Lateral Compartment Force Reduction: The controls had the least lateral compartment peak forces recorded at impact. The next closest lateral reduction in lateral compartment force was with a 5° medial wedge and the lead foot in the parallel position.
Recommendations For Unloading Compartments of the Knee: The axial load is reduced across the knee at impact when the lead foot of the golfer is turned out 45°. However, other tests showed that the lateral compartment loads are higher when the foot is turned out.
Lead Knee Medial Compartment Protection: Turn the lead foot out 45° and use as 2.5° sloped cushioned lateral wedged insole.
Lead Knee Lateral Compartment Protection: Keep the lead foot parallel and consider using a 5° sloped medial cushioned wedged insole.

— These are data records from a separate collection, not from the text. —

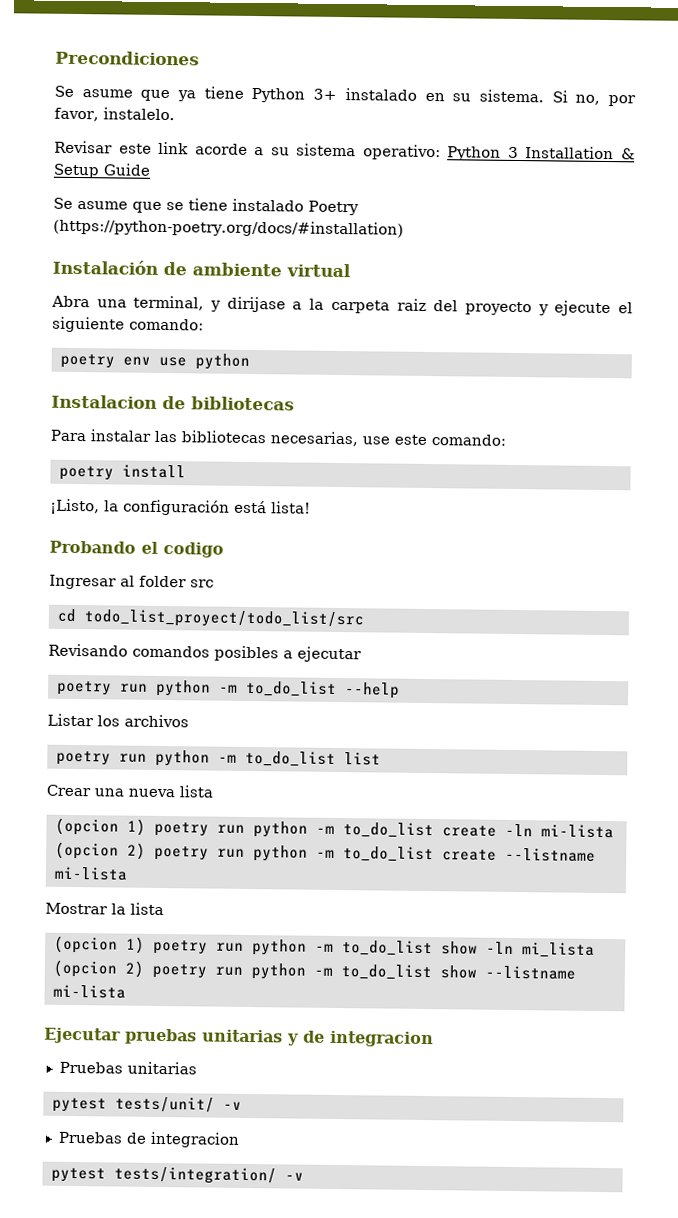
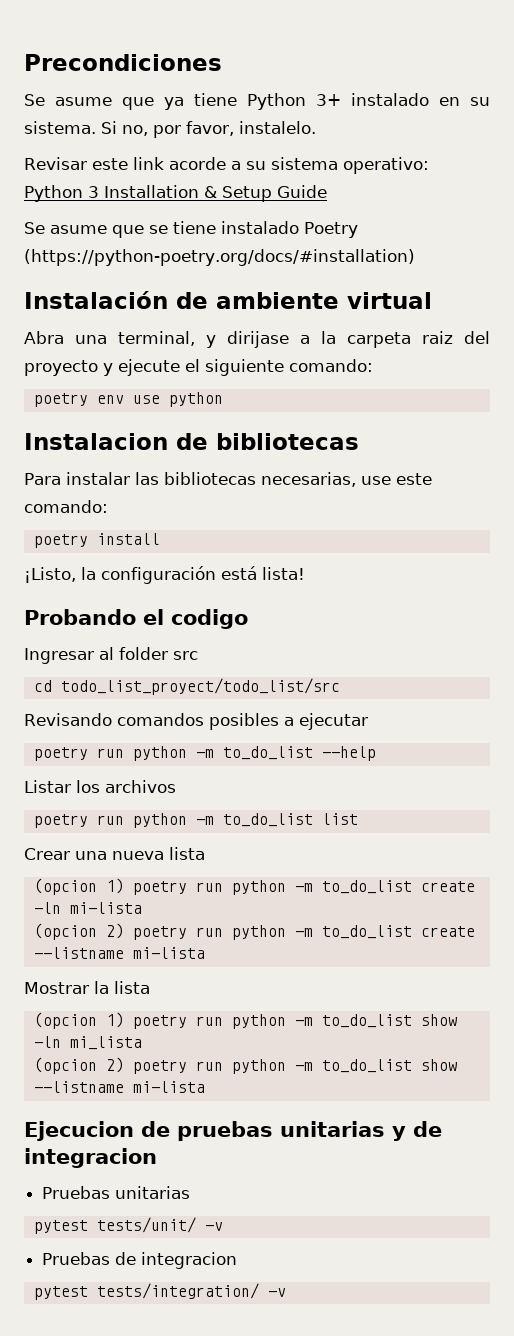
- Ejecutar pruebas unitarias y de integracion
+ Ejecucion de pruebas unitarias y de integracion

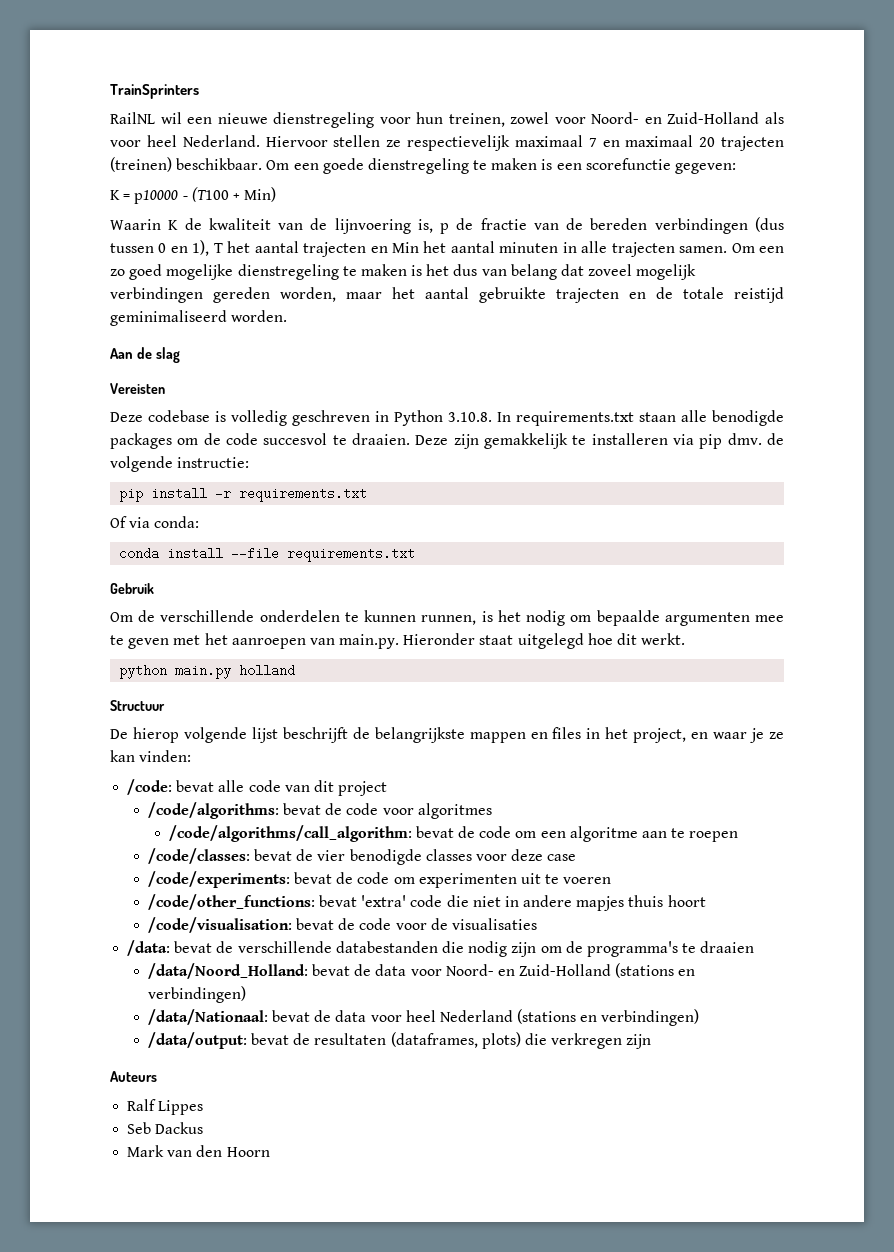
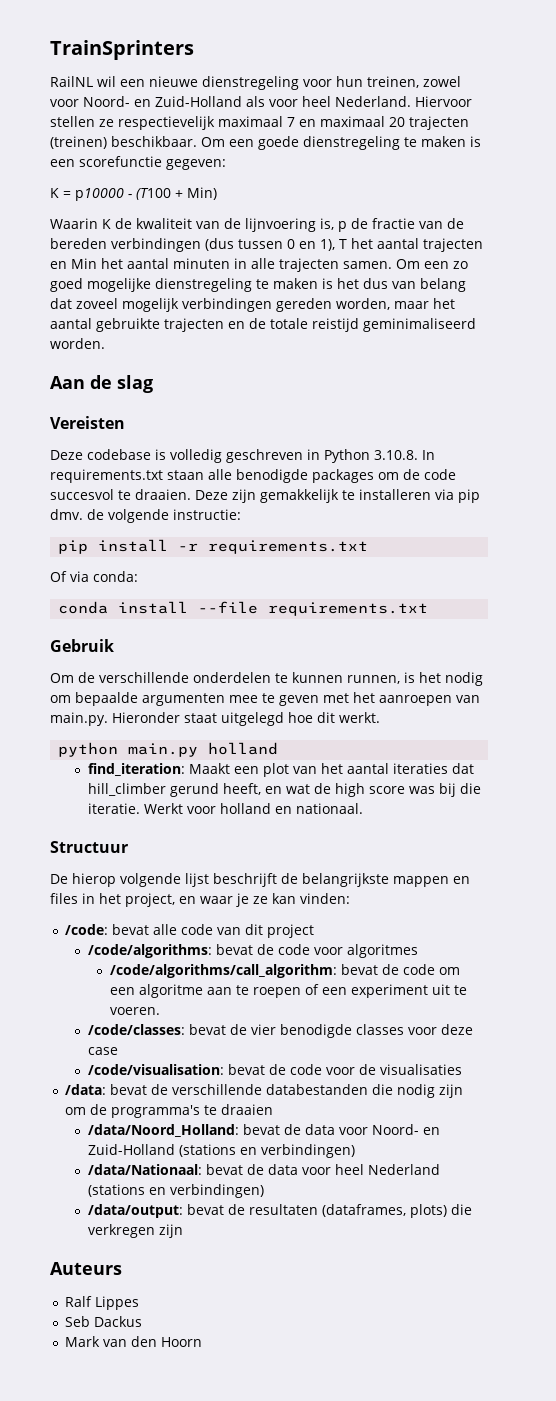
+ find_iteration: Maakt een plot van het aantal iteraties dat hill_climber gerund heeft, en wat de high score was bij die iteratie. Werkt voor holland en nationaal.
- /code/algorithms/call_algorithm: bevat de code om een algoritme aan te roepen
+ /code/algorithms/call_algorithm: bevat de code om een algoritme aan te roepen of een experiment uit te voeren.
- /code/experiments: bevat de code om experimenten uit te voeren
- /code/other_functions: bevat 'extra' code die niet in andere mapjes thuis hoort

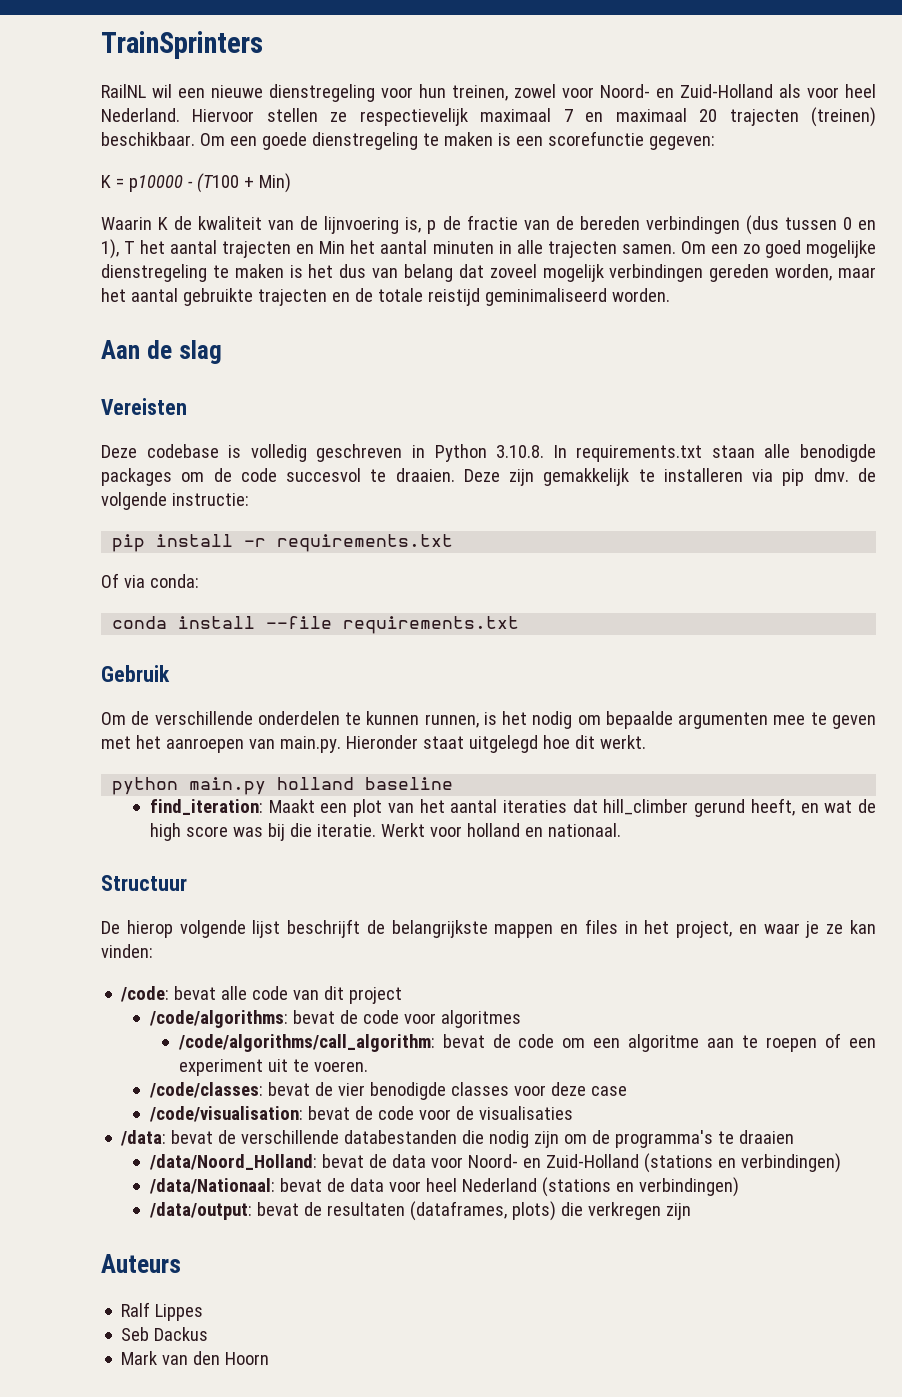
- python main.py holland
+ python main.py holland baseline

The loads on the knee joint in golf heretofore were not a focus of attention. Direct measurement of the loads with a novel electronic knee at the Scripps Institute showed the loads to be surprisingly high even at slow club head speeds. The presumption of higher swing speeds causing greater loads is anticipated. Results showed the benefit of use of soft spikes, Golf Specific shoe insoles to be independently effective in unloading the back knee of the right handed golfer during all phases of the golf swing.
The independent use of an unloader knee brace was not effective, but when used in combination with the Golf Specific insole reduced the force of impact on the lateral compartment of the back knee by 56%.

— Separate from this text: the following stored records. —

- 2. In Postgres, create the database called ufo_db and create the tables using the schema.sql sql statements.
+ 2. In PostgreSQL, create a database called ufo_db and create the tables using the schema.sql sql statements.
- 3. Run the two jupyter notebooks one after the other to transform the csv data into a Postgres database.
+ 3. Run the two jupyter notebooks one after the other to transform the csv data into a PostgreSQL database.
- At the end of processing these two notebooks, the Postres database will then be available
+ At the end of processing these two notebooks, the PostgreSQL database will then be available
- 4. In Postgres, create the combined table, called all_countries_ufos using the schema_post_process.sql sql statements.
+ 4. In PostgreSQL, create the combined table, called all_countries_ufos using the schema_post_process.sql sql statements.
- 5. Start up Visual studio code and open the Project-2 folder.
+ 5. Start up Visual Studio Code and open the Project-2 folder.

Turning the lead or left foot out on a right handed golfer reduced the axial load on the knee, but increase by 5% the lateral compartment load. A turned out lead foot may decrease the axial load and would be position of choice for patient with medial compartment arthritis as it also shifts forces off that compartment.
Validity of the Testing Method: Past testing of the E-Knee supports the validity and reliability of these results. Since these studies represent only one subject, the statistical significance is not possible to calculate.

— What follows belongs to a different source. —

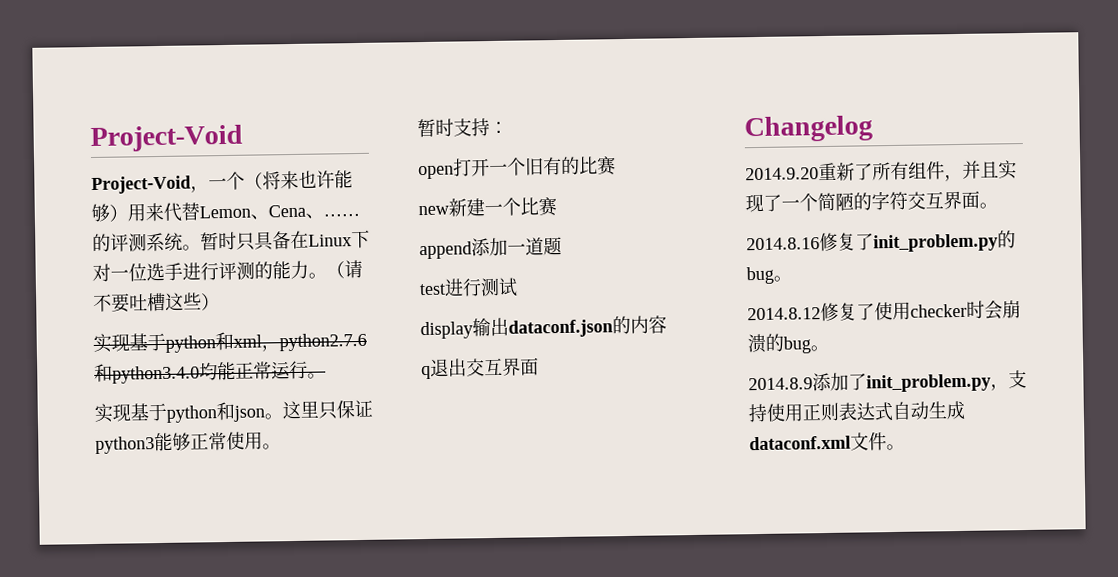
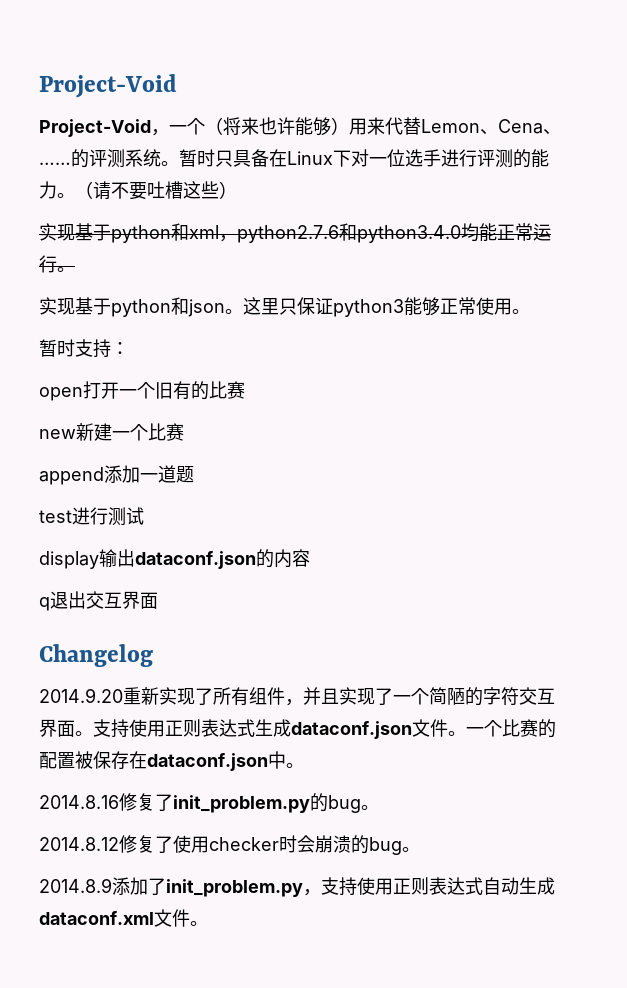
- 2014.9.20重新了所有组件，并且实现了一个简陋的字符交互界面。
+ 2014.9.20重新实现了所有组件，并且实现了一个简陋的字符交互界面。支持使用正则表达式生成dataconf.json文件。一个比赛的配置被保存在dataconf.json中。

Present Recommendations: It appears that the 5 Degree Wedged Cushioned Insole tested herein affords reduction in forces across the entire right or back knee of a right handed golfer and specifically the lateral compartment.
There is both a prophylactic and therapeutic wellness health application for reducing the forces across the knee joint during golf practice and play. Evidence to date would suggest the use of soft spiked shoes and this Golf Specific Insole would be a practical method of unloading the knee in this sport. The addition of an unloader knee brace to the above mentioned orthosis would have a cumulative effect reduction in the loads on the back knee lateral compartment.
This patented pending design is ready for personalized custom fitting in the comfort of your home.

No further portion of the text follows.